2017/08/21 のクイズ

80代男性。在宅医療を受けており、肺炎で緊急入院になりました。仙骨部に褥瘡保有しており、大きさは4.3 cm、これに直交する最大径3.1cmで、形は楕円形です。創の90%は紅い良性肉芽で覆われていますが、創縁と創底には5mmほどの段差があります。創周囲に軽い発赤がありますが、腫脹はありません。滲出液を吸収させるために、1日1回ガーゼ交換を行っています。この褥瘡の発生要因と、局所治療法で間違っているのはどれでしょうか?
  1. 1. ポビドンヨード・シュガーを塗布する。
  2. 2. 肉芽形成促進材を塗布する。
  3. 3. 滲出液が中等量あるので、外用剤は油脂性の薬剤を選択する。
  4. 4. アルギン酸塩やハイドロファイバーアルギネートドレッシング材を使用する。

挑戦者3560人 正解率35%

1. ポビドンヨード・シュガーを塗布する。
不正解

この患者さんの場合、発赤という炎症徴候はありますが、他の感染の徴候(腫脹・疼痛・熱感、膿の貯留)はなく、感染は起こしていません。しかし、「1日1回のガーゼ交換を行っており、滲出液が中等量あることが分かります。ポビドンヨード・シュガーは、白糖の高浸透圧により、滲出液を減少させると共に、細菌成長阻害作用と、バイオフィルム形成抑制作用を有します。さらに、繊維芽細胞からのコラーゲン合成も促進させます。滲出液が減少するまでは、ポビドンヨード・シュガーを選択してもかまいません。しかし、滲出液が減少すると、創面が乾燥し、肉芽形成が障害される場合があるので、注意しましょう。また、患者さんにヨードアレルギーがないかどうかも注意しましょう。

2. 肉芽形成促進材を塗布する。
不正解

この患者さんの褥瘡は、創底と創縁に5mmの段差があり、皮下組織に至る創傷です。炎症徴候はありますが、感染はなく、創の90%は良性肉芽で覆われていることから、肉芽形成促進剤を使用し、さらに肉芽形成を進める局所療法を選択してもよいでしょう。

3. 滲出液が中等量あるので、外用剤は油脂性の薬剤を選択する。
正解

外用剤は基剤によって「油脂性」「乳剤性」「「水溶性」に大きく分類されます。外用剤の使い分けのポイントは、基剤による滲出液の吸収性の違いです。油脂性基剤の薬剤は水分を吸収しません。そのため、創が過湿潤となり、創周囲の皮膚も浸軟するため、創傷治癒が遅延します。乳剤性基剤は、水分の中に油を含むものは水中油型で親水軟膏、油分の中に水分を含むものは油中水型で吸水軟膏に分類されます。水中油型は乾燥した創面に水分を補給し、油中水型は補水機能は弱く保湿、保護機能を有しており、滲出液量が適正な創に使用します。滲出液が多い時は、水溶性基剤の薬剤を使用します。

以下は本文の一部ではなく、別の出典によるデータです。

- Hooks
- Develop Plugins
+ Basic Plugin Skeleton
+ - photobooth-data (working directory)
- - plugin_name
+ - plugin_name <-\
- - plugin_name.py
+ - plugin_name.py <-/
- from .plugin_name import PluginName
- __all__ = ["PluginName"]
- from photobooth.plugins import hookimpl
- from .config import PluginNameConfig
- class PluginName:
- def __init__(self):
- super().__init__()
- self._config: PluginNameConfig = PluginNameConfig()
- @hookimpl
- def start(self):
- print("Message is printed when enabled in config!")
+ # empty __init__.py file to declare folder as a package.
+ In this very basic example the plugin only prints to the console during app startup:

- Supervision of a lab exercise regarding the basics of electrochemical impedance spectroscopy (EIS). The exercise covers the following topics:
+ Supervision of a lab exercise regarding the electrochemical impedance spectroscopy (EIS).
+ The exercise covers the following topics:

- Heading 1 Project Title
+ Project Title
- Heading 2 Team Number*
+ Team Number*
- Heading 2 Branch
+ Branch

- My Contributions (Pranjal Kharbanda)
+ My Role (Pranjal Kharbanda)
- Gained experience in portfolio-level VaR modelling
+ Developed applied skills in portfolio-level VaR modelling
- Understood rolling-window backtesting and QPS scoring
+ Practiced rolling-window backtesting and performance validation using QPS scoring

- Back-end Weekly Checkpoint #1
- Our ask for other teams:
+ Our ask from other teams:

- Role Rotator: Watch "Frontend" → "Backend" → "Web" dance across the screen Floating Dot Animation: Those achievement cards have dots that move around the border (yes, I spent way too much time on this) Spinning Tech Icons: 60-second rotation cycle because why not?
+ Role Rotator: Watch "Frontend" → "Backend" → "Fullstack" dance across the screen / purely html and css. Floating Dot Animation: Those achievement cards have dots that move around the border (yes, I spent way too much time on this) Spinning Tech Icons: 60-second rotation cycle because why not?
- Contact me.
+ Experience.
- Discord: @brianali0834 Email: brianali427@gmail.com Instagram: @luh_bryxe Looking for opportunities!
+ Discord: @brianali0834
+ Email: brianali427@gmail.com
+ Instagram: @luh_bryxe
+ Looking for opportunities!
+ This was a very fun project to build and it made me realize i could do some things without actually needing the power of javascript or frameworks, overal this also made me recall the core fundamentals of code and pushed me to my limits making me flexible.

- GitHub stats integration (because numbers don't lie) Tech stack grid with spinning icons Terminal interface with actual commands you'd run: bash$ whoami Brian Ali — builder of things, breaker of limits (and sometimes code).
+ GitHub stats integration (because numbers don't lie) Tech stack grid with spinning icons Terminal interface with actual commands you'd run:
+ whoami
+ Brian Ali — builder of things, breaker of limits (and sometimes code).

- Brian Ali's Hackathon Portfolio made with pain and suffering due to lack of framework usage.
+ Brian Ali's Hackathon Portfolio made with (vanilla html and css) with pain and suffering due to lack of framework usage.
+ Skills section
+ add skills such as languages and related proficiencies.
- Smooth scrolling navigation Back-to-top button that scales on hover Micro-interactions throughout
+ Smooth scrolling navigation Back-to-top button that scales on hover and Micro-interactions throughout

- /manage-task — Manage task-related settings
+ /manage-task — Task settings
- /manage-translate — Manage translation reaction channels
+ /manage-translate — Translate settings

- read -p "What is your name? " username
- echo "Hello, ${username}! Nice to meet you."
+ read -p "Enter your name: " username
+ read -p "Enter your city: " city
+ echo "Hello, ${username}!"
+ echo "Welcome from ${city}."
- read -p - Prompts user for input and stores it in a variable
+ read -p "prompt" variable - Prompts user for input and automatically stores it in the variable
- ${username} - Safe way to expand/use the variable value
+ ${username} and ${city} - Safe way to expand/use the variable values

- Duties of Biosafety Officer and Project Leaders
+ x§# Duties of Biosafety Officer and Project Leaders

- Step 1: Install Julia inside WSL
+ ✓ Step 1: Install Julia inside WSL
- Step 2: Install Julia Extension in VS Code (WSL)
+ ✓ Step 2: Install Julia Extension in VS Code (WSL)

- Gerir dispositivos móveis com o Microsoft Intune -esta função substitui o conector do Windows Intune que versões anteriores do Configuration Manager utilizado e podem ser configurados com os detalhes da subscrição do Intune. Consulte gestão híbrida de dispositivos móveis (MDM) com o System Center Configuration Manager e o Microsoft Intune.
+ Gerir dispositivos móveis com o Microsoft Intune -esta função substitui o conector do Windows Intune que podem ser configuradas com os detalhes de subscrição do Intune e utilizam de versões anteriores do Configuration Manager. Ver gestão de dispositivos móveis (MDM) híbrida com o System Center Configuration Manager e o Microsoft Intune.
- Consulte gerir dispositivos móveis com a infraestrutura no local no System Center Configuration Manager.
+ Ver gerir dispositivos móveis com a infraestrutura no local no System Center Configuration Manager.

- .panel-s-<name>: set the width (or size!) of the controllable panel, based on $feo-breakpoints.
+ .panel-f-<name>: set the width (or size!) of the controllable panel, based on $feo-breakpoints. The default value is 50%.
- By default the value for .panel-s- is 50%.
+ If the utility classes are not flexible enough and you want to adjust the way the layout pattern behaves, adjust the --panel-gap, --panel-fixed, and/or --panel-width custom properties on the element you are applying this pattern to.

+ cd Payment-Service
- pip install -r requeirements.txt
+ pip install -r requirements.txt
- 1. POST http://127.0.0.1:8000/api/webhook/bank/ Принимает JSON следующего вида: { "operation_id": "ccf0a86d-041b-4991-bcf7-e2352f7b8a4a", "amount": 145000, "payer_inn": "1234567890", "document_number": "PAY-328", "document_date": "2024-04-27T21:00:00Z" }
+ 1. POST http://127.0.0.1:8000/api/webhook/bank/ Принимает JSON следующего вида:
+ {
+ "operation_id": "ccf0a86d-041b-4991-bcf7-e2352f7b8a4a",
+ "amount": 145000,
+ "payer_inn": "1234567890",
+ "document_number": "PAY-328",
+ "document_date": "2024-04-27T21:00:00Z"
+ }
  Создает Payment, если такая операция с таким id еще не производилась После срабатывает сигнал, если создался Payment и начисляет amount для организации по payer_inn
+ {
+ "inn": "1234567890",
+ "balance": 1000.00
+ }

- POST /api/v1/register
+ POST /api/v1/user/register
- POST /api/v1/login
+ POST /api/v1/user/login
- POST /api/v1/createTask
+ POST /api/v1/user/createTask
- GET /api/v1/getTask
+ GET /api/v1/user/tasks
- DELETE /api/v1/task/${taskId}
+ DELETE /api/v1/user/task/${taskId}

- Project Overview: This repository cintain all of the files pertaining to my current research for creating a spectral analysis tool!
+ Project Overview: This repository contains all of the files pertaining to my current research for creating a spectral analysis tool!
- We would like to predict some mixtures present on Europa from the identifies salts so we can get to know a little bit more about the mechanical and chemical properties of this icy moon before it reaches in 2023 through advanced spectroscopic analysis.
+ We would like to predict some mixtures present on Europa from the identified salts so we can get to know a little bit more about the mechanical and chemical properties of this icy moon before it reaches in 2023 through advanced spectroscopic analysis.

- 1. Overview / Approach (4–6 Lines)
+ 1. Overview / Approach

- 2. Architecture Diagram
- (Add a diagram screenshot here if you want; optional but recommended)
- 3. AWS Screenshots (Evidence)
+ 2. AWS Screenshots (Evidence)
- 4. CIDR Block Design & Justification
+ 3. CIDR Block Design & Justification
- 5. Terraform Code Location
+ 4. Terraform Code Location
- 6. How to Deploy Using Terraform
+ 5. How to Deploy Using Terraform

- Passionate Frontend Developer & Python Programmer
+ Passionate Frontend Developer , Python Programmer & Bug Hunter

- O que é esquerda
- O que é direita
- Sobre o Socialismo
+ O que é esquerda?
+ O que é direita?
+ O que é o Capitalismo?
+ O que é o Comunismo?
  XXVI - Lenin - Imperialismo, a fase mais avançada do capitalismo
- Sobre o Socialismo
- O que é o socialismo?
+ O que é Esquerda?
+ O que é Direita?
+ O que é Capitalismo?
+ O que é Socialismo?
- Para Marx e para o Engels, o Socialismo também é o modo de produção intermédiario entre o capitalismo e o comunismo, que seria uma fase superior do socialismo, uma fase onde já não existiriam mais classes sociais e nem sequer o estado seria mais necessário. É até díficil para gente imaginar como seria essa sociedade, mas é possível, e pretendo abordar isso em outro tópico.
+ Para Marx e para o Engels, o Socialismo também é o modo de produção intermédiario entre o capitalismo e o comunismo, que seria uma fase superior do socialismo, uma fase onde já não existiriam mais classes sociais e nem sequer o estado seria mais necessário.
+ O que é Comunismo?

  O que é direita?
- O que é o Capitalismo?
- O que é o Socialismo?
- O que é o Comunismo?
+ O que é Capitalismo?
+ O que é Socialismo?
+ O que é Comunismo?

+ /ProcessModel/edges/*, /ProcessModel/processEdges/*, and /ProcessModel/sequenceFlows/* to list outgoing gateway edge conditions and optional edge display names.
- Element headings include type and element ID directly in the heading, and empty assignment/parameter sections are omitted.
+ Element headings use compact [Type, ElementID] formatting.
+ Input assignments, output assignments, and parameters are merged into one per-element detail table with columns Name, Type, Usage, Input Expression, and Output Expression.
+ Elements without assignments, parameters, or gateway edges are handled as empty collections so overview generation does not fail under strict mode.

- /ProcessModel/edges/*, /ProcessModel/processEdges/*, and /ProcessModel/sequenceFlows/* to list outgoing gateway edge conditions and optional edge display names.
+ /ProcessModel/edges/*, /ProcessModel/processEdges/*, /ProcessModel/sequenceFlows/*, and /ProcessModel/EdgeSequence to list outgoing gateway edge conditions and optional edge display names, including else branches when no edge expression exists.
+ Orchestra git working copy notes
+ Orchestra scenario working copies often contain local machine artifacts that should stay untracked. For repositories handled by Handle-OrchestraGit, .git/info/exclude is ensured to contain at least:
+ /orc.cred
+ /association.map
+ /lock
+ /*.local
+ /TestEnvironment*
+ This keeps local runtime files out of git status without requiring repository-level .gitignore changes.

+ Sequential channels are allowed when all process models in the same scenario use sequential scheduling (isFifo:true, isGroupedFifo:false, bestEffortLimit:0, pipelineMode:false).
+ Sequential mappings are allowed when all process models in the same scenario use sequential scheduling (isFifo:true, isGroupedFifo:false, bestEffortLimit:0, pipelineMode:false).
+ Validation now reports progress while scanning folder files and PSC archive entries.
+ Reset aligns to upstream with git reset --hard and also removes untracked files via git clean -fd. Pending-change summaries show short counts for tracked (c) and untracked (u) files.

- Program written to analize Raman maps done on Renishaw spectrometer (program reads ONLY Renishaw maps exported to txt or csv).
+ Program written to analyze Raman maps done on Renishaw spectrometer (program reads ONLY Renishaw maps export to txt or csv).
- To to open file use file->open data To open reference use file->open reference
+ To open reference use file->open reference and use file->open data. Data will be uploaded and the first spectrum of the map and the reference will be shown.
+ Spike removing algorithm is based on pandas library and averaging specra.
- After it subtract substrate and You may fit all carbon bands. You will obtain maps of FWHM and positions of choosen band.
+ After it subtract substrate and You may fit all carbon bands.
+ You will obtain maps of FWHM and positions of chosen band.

4. アルギン酸塩やハイドロファイバーアルギネートドレッシング材を使用する。
不正解

アルギン酸塩やハイドロファイバーは、皮下組織に至る創傷に使用できます。吸収性に優れ、アルギン酸塩は自重の20倍、ハイドロファイバーは自重の25倍の吸水性を持っているドレッシング材です。またゲル化するため、交換時の疼痛は少なく、新生組織を損傷することもありません。適切な湿潤環境を維持しながら、創傷治癒を促進するドレッシング材として使用できます。

引用参考文献など

1)溝上祐子編著.創傷ケアの基礎知識と実践.メディカ出版,2011,222p.
2)安部正敏.たった20項目で学べる外用療法.学研メディカル秀潤社,2014,103p.
3)高橋愼一.溝上祐子編.外用薬“これだけ知って”選択の基準.自信をもって使い分ける!褥瘡・創傷におけるドレッシング材 外用薬の選び方 使い方.エキスパートナース増刊号,2015,18-25.